Brasil Lidera em Estabilidade Climática e Mercado de Carbono

O debate sobre a regulação climática nos Estados Unidos, especialmente com a possibilidade de um novo governo Donald Trump desmantelar políticas ambientais, levanta questões importantes sobre a estabilidade institucional. No entanto, para o Brasil, a principal lição dessa controvérsia reside no contraste entre os modelos de regulação climática e mercado de carbono. Contrariando o senso comum, o mercado de carbono brasileiro emerge com uma estrutura jurídica mais sólida e previsível do que o americano, o que explica a menor vulnerabilidade do país à judicialização e o avanço nas discussões sobre a qualidade da regulamentação e a integração com outros instrumentos econômicos.

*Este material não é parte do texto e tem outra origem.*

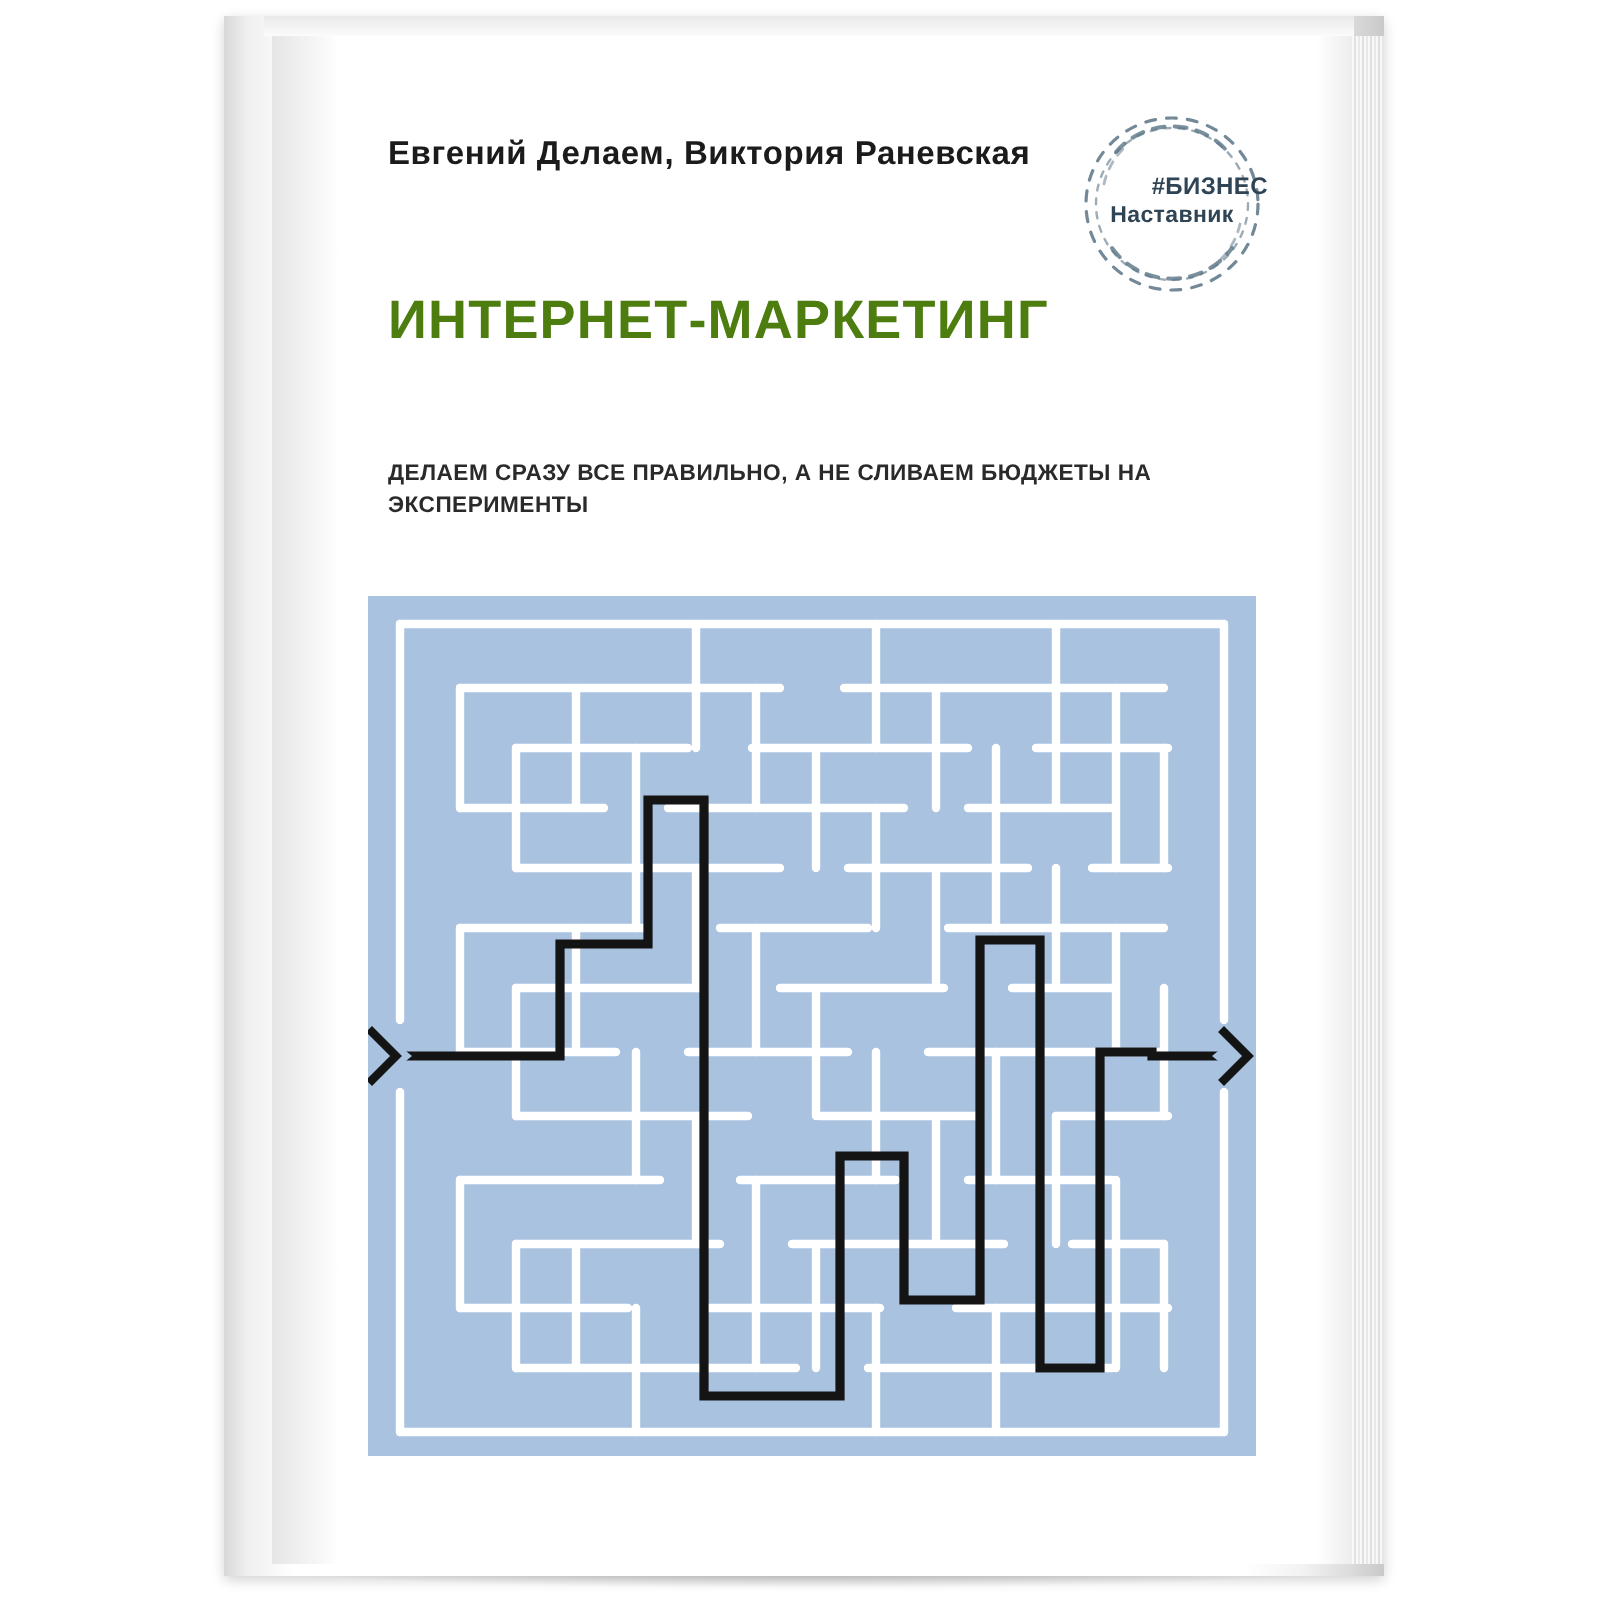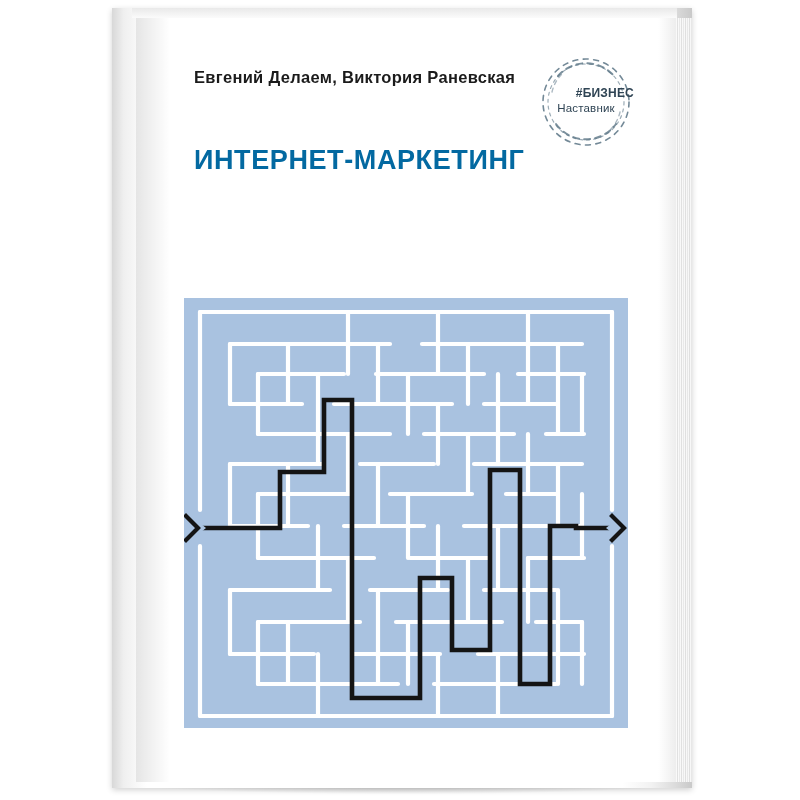--- a/index.html
+++ b/index.html
@@ -169,7 +169,7 @@
   }
   #badge .badge-l2 {
     font-size: 11.5px;
-    font-weight: 400;
+    font-weight: 700;
     letter-spacing: 0.2px;
   }
 

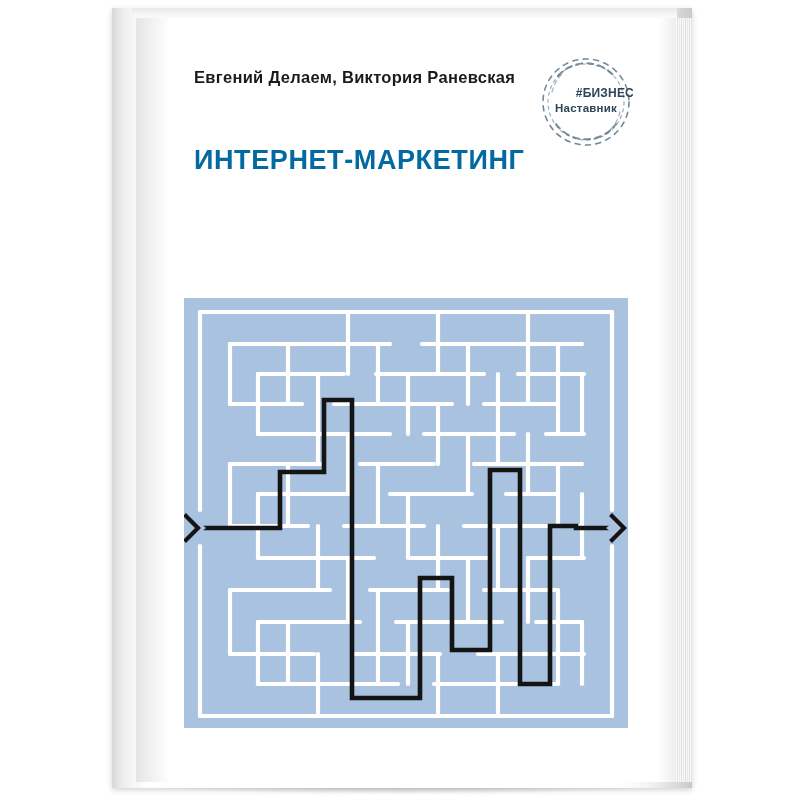--- a/index.html
+++ b/index.html
@@ -126,7 +126,7 @@
     font-size: 27px;
     font-weight: 700;
     letter-spacing: 0.6px;
-    color: #0369a1;
+    color: #4d7c0f;
     line-height: 1.33;
     text-transform: uppercase;
   }

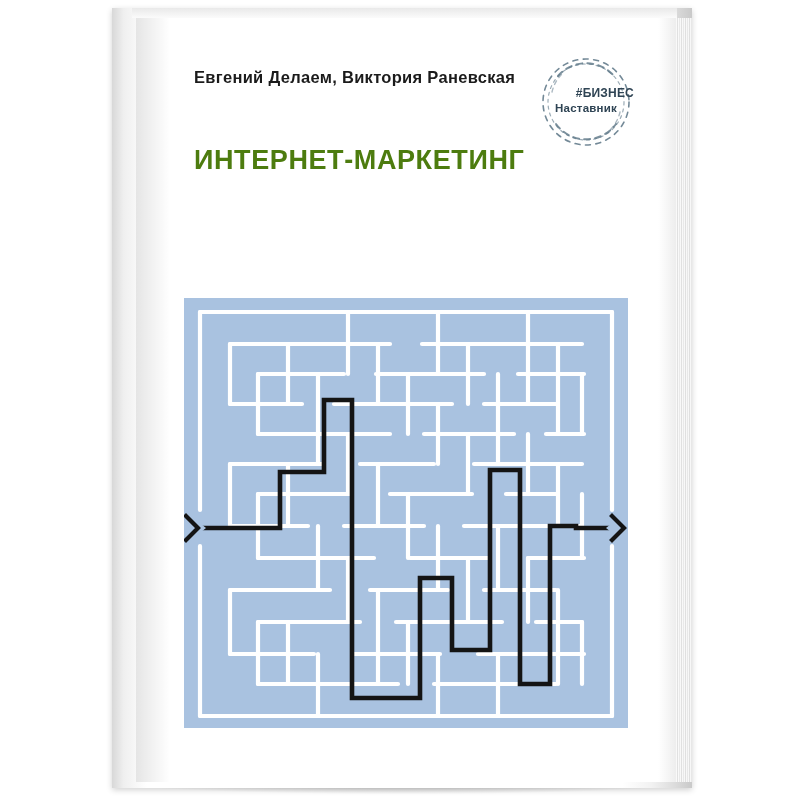--- a/index.html
+++ b/index.html
@@ -208,6 +208,7 @@
         <div class="title-line nosel">ИНТЕРНЕТ-МАРКЕТИНГ</div>
       </div>
 
+      <div id="subtitle" class="nosel">Делаем сразу все правильно, а не сливаем бюджеты на эксперименты</div>
 
       <div id="badge">
         <svg width="96" height="96" viewBox="0 0 96 96">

EUA: Regulação Climática Fragmentada e Judicializada

Nos Estados Unidos, a ausência de uma lei federal específica para um mercado regulado de carbono resultou em uma regulação fragmentada e altamente dependente de decisões judiciais. O marco central dessa abordagem foi o julgamento do caso *Massachusetts v. EPA*, onde a Suprema Corte determinou que a Agência de Proteção Ambiental (EPA) tinha o dever legal de regular gases de efeito estufa como poluentes atmosféricos, mesmo que não fossem o foco original do *Clean Air Act*. Essa decisão forçou a EPA a emitir o *endangerment finding* em 2009, reconhecendo o risco desses gases à saúde pública e ativando o dever regulatório.

O *endangerment finding* funciona como um gatilho legal que obriga a EPA a impor padrões tecnológicos e de desempenho para as fontes emissoras, em vez de criar um mercado de carbono com precificação explícita. Exemplos incluem as regras de eficiência energética para veículos automotivos e os padrões de desempenho para usinas elétricas. Contudo, a origem judicial-administrativa dessa regulação torna-a suscetível a instabilidades a cada mudança de governo, gerando disputas judiciais, insegurança regulatória e aumento de custos para os agentes econômicos.

Brasil: Mercado de Carbono com Base Legislativa Clara

O cenário brasileiro é fundamentalmente diferente. O mercado de carbono no Brasil não deriva de interpretações extensivas de leis antigas ou do enquadramento do carbono como poluente, mas sim de uma decisão legislativa expressa pela Lei nº 15.042/2024. O carbono é tratado como um ativo regulado, inserido em uma política econômica de transição climática, com um sistema próprio, autoridade gestora e instrumentos definidos.

Diferentemente dos EUA, o debate no Brasil concentra-se na elaboração da regulamentação infralegal, na integração do sistema com outros instrumentos econômicos (como PSA, crédito rural e financiamento sustentável) e na garantia de segurança jurídica. Essa base legislativa clara confere ao mercado de carbono brasileiro maior previsibilidade institucional e menor dependência de litígios complexos. Em um contexto global de incertezas regulatórias, essa estabilidade representa uma vantagem competitiva significativa para o país, desde que a regulamentação infralegal mantenha a coerência do sistema.